There was another pest on the other day, just posting lots of garbage. I don't see how they get their kicks doing this sort of stuff. It's not as though they are hacking the site, they just join up and post garbage.

Paul.


----------



## Hopper (Aug 16, 2013)

Darn, I missed it all.


----------



## Admin (Aug 19, 2013)

jwcnc1911 said:


> I've often wondered what good it does banning some one from an internet forum.
> 
> Just re-register.
> 
> I do appreciate that the moderation knows the difference between acceptable and unacceptable.  While I truly appreciate a beautiful woman (probably more than I should) I have appreciated more that I can let my boys sit in my lap while I browse this forum.  For myself, I'd like to keep it that way.

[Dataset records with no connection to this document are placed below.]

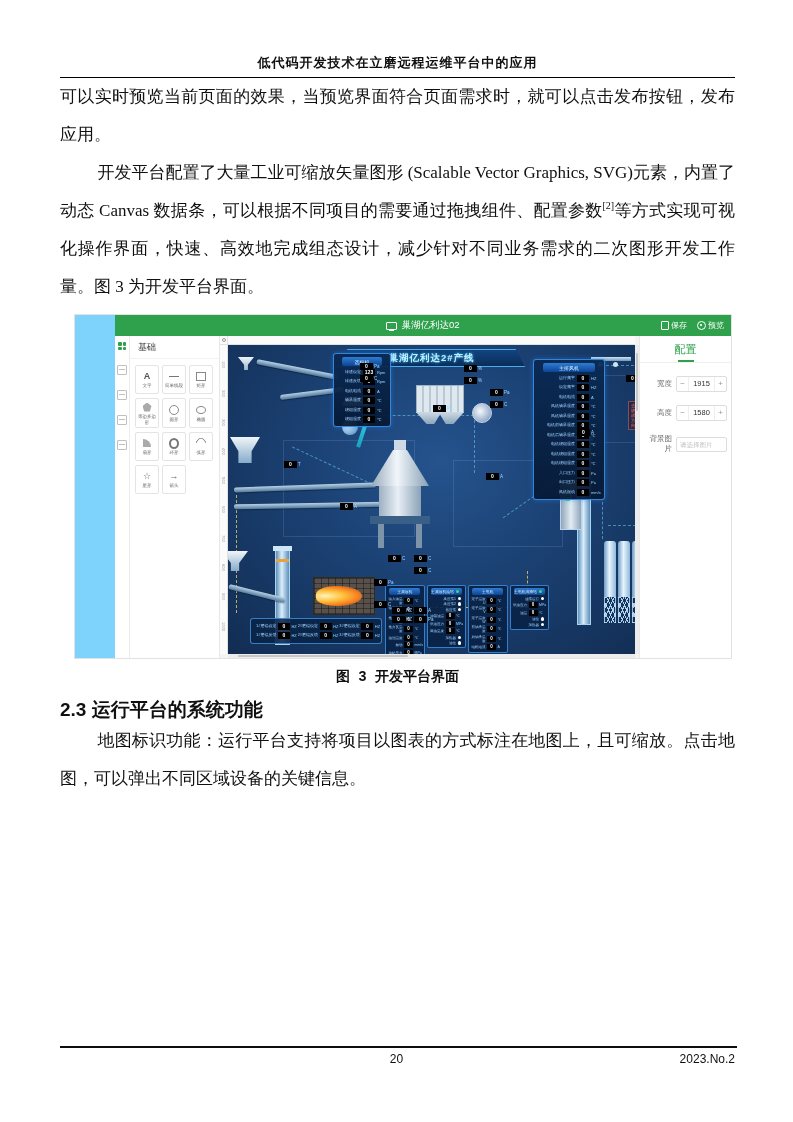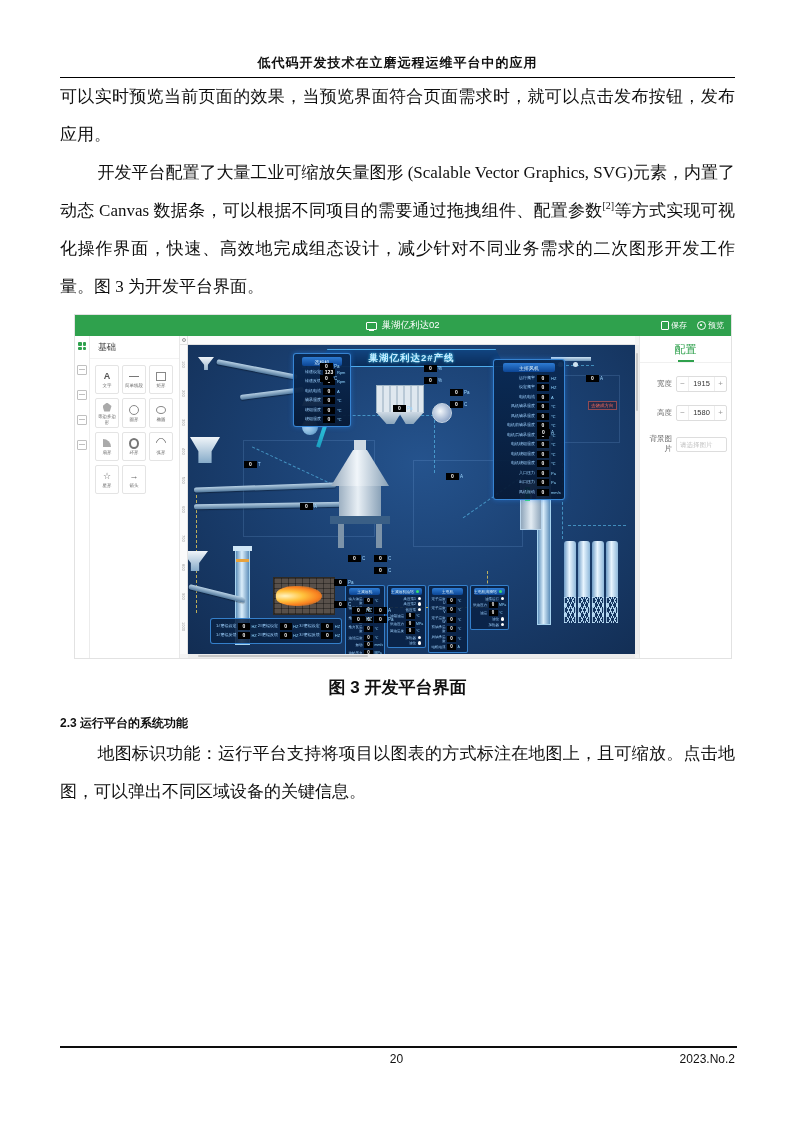--- a/index.html
+++ b/index.html
@@ -4,33 +4,33 @@
 <style>
   html,body{margin:0;padding:0;background:#fff;}
   .sheet{position:relative;width:793px;height:1122px;background:#fff;overflow:hidden;
          font-family:"Liberation Serif","DejaVu Serif",serif;color:#101010;}
   .content{position:absolute;left:60px;top:54px;width:675px;}
   .doc-header{text-align:center;font-size:13px;font-weight:700;letter-spacing:1px;
               padding-bottom:5px;border-bottom:1.6px solid #000;}
   .para{margin:0;font-size:17px;line-height:38px;text-align:justify;}
   .indent{text-indent:2.2em;}
   sup{font-size:10px;vertical-align:super;line-height:0;}
-  .fig-caption{text-align:center;font-family:Liberation Sans, sans-serif;
-               font-weight:700;font-size:17px;margin-top:17px;}
+  .fig-caption{text-align:center;font-family:Liberation Mono, monospace;
+               font-weight:700;font-size:14px;margin-top:9px;}
   .section-h{font-family:"Liberation Sans","DejaVu Sans",sans-serif;font-weight:700;
-             font-size:12px;margin-top:12px;line-height:24px;}
+             font-size:19px;margin-top:12px;line-height:24px;}
   .footer-rule{position:absolute;left:60px;right:56px;top:1046px;border-top:2.5px solid #0d0d0d;}
   .footer-pg{position:absolute;left:0;right:0;top:1052px;text-align:center;font-size:12px;
              font-family:"Liberation Sans",sans-serif;}
   .footer-issue{position:absolute;right:58px;top:1052px;font-size:12px;
              font-family:"Liberation Sans",sans-serif;}
 
   
   .figure{margin:8px 0 0 14px;width:658px;height:345px;border:1px solid #e2e2e2;
-          box-sizing:border-box;background:#7dd3fc;position:relative;}
+          box-sizing:border-box;background:#7dd3fc;position:relative;padding-left:40px;}
   .figure, .figure *{font-family:"Liberation Sans","DejaVu Sans",sans-serif;}
   .titlebar{height:21px;background:#2fa14d;color:#fff;display:flex;align-items:center;
             justify-content:center;font-size:9.5px;position:relative;}
   .tb-icon{width:9px;height:6px;border:1px solid #fff;border-radius:1px;margin-right:4px;position:relative;}
   .tb-icon::after{content:"";position:absolute;left:2px;right:2px;bottom:-2px;height:1px;background:#fff;}
   .tb-actions{position:absolute;right:7px;top:0;bottom:0;display:flex;align-items:center;gap:10px;font-size:8px;}
   .tb-btn{display:flex;align-items:center;gap:2px;cursor:pointer;}
   .ic-save{width:6px;height:7px;border:1px solid #fff;border-radius:1px;}
   .ic-preview{width:7px;height:7px;border:1px solid #fff;border-radius:50%;position:relative;}
   .ic-preview::after{content:"";position:absolute;left:2px;top:2px;width:1.5px;height:1.5px;background:#fff;border-radius:50%;}

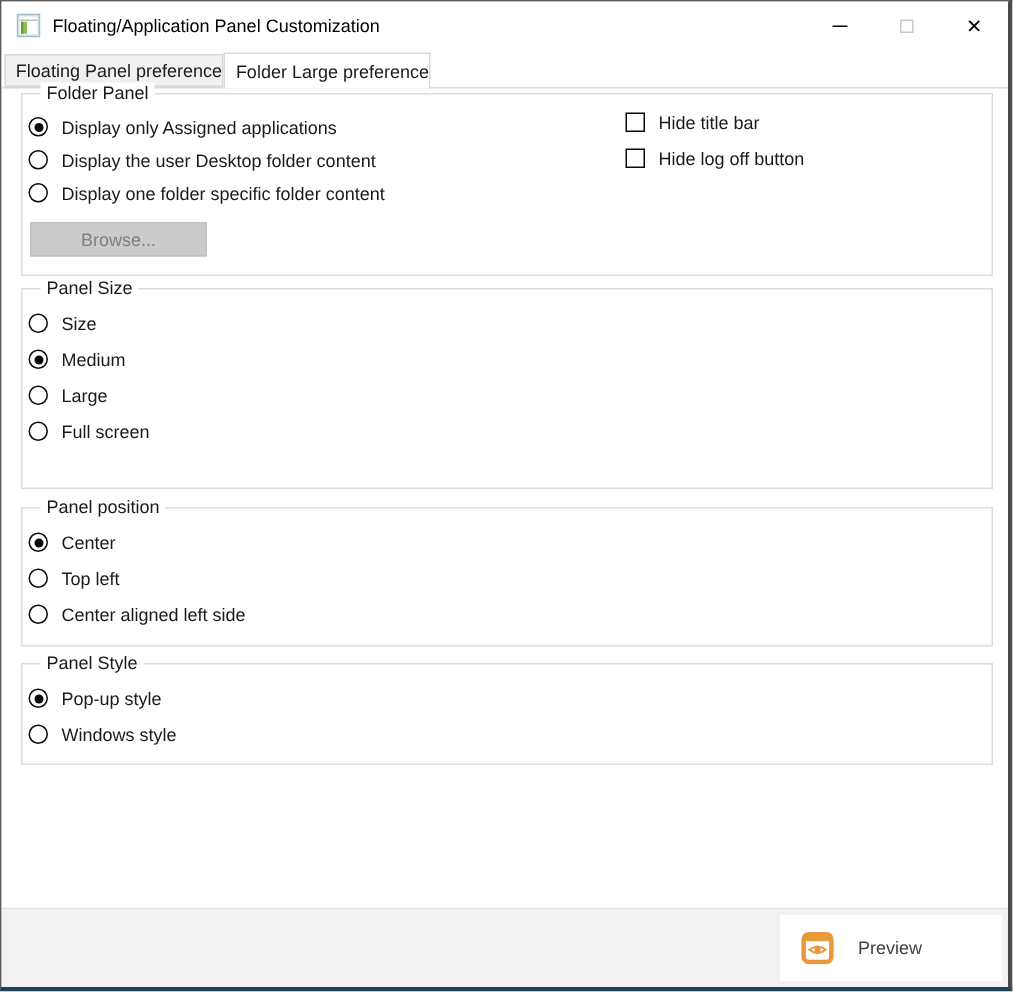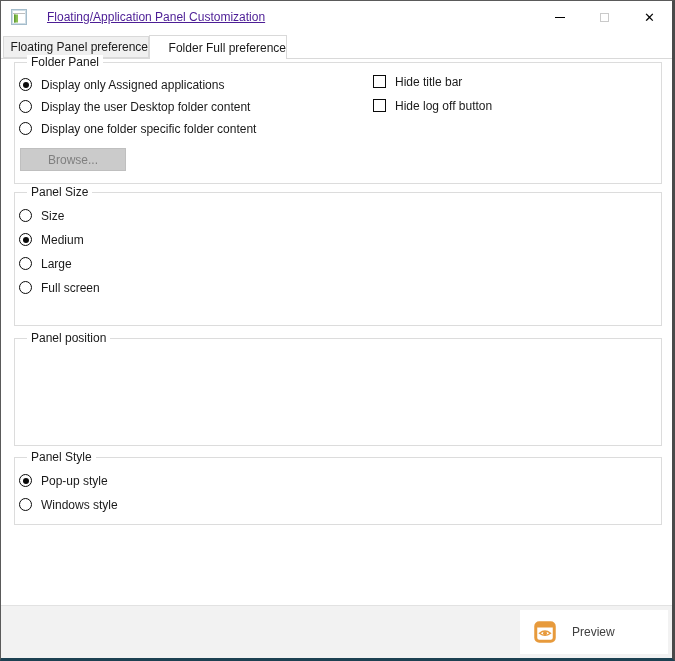--- a/index.html
+++ b/index.html
@@ -21,21 +21,21 @@
     overflow: hidden;
   }
   
   .titlebar {
     height: 32px; flex: 0 0 32px;
     display: flex; align-items: center;
     background: #ffffff;
     padding-left: 10px;
   }
   .app-icon { width: 16px; height: 16px; display: inline-block; }
-  .title { margin-left: 20px; font-size: 12px; color: #4c1d95; white-space: nowrap; text-decoration: underline; }
+  .title { margin-left: 8px; font-size: 12px; color: #000000; white-space: nowrap; }
   .controls { margin-left: auto; display: flex; height: 32px; }
   .ctrl {
     width: 45px; height: 32px;
     display: flex; align-items: center; justify-content: center;
     cursor: default;
   }
   .min-glyph { width: 10px; height: 1px; background: #000; display: block; }
   .max-glyph { width: 9px; height: 9px; border: 1px solid #cacaca; display: block; }
   .close-glyph { font-size: 13px; color: #000; line-height: 1; }
   
@@ -67,21 +67,21 @@
     position: relative; z-index: 2;
   }
   .group {
     position: relative;
     border: 1px solid #dcdcdc;
     margin: 0 10px 0 13px;
     background: #ffffff;
   }
   .g1 { height: 122px; margin-bottom: 8px; }
   .g2 { height: 134px; margin-bottom: 12px; }
-  .g3 { height: 108px;  margin-bottom: 11px; }
+  .g3 { height: 93px;  margin-bottom: 11px; }
   .g4 { height: 68px; }
   .legend {
     position: absolute; top: -8px; left: 12px;
     background: #ffffff; padding: 0 4px;
     font-size: 12px; color: #1a1a1a; line-height: 15px;
     white-space: nowrap;
   }
   .radio-col { position: absolute; left: 4px; top: 15px; }
   .g2 .radio-col, .g3 .radio-col, .g4 .radio-col { top: 16px; }
   .row { display: flex; height: 22px; }
@@ -91,28 +91,28 @@
     border: 1px solid #0a0a0a; border-radius: 50%;
     background: #ffffff;
     display: inline-flex; align-items: center; justify-content: center;
   }
   .radio.selected::after {
     content: ""; width: 6px; height: 6px;
     border-radius: 50%; background: #0a0a0a; display: block;
   }
   .rlabel { margin-left: 9px; white-space: nowrap; }
   .check-col { position: absolute; left: 358px; top: 12px; }
-  .check-col .row { height: 24px; }
+  .check-col .row { height: 24px; margin-left: 44px; }
   .checkbox {
     width: 13px; height: 13px; flex: 0 0 13px;
     border: 1px solid #0a0a0a; background: #ffffff;
   }
   .btn-disabled {
     position: absolute; left: 5px; top: 85px;
-    width: 106px; height: 23px;
+    width: 118px; height: 23px;
     background: #cbcbcb;
     border: 1px solid #bfbfbf;
     color: #7f7f7f;
     font-family: "Liberation Sans", sans-serif;
     font-size: 12px;
     cursor: default;
   }
   
   .footer {
     flex: 1 1 auto;
@@ -157,21 +157,21 @@
         <span class="close-glyph">✕</span>
       </div>
     </div>
   </div>
 
   <div class="tabstrip">
     <div class="tab inactive">
       <span>Floating Panel preference</span>
     </div>
     <div class="tab active">
-      <span>Folder Full preference</span>
+      <span>Folder Large preference</span>
     </div>
   </div>
 
   <div class="page">
 
     <div class="group g1">
       <span class="legend">Folder Panel</span>
       <div class="radio-col">
         <div class="row">
           <span class="radio selected"></span>
@@ -216,20 +216,34 @@
         </div>
         <div class="row">
           <span class="radio"></span>
           <span class="rlabel">Full screen</span>
         </div>
       </div>
     </div>
 
     <div class="group g3">
       <span class="legend">Panel position</span>
+      <div class="radio-col">
+        <div class="row">
+          <span class="radio selected"></span>
+          <span class="rlabel">Center</span>
+        </div>
+        <div class="row">
+          <span class="radio"></span>
+          <span class="rlabel">Top left</span>
+        </div>
+        <div class="row">
+          <span class="radio"></span>
+          <span class="rlabel">Center aligned left side</span>
+        </div>
+      </div>
     </div>
 
     <div class="group g4">
       <span class="legend">Panel Style</span>
       <div class="radio-col">
         <div class="row">
           <span class="radio selected"></span>
           <span class="rlabel">Pop-up style</span>
         </div>
         <div class="row">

It cuts down on spamming as a whole, but does very little to be honest.


----------



## gus (Aug 19, 2013)

Hopper said:


> Darn, I missed it all.



Hi Hopper,

All because I speak a wee bitty Thai and may be this makes me pest-proof.
Ha Ha. 

On rare occasions,I posted my catch from the sea to share. 
The moderators have been kind.:hDe::hDe:


----------



## gus (Aug 20, 2013)

I have got another pest into my Webster thread. Just ignoring him. But how I go about deleting them. I am serious engine builder and do not wish to have my postings messed up.


----------



## Lawijt (Aug 20, 2013)

Indeed , you have a great topic Gus. And stay sometimes posting some pics from your catch. I like it a lot.

Barry


----------



## Admin (Aug 22, 2013)

Gus, 

If you flag it with the report post icon 
	

	
	
		
		

		
			





 the mods and I can take care of it.


----------



## gus (Aug 22, 2013)

Austin said:


> Gus,
> 
> If you flag it with the report post icon
> 
> ...



Hi Austin,

Thanks.

These guys must be sick.


----------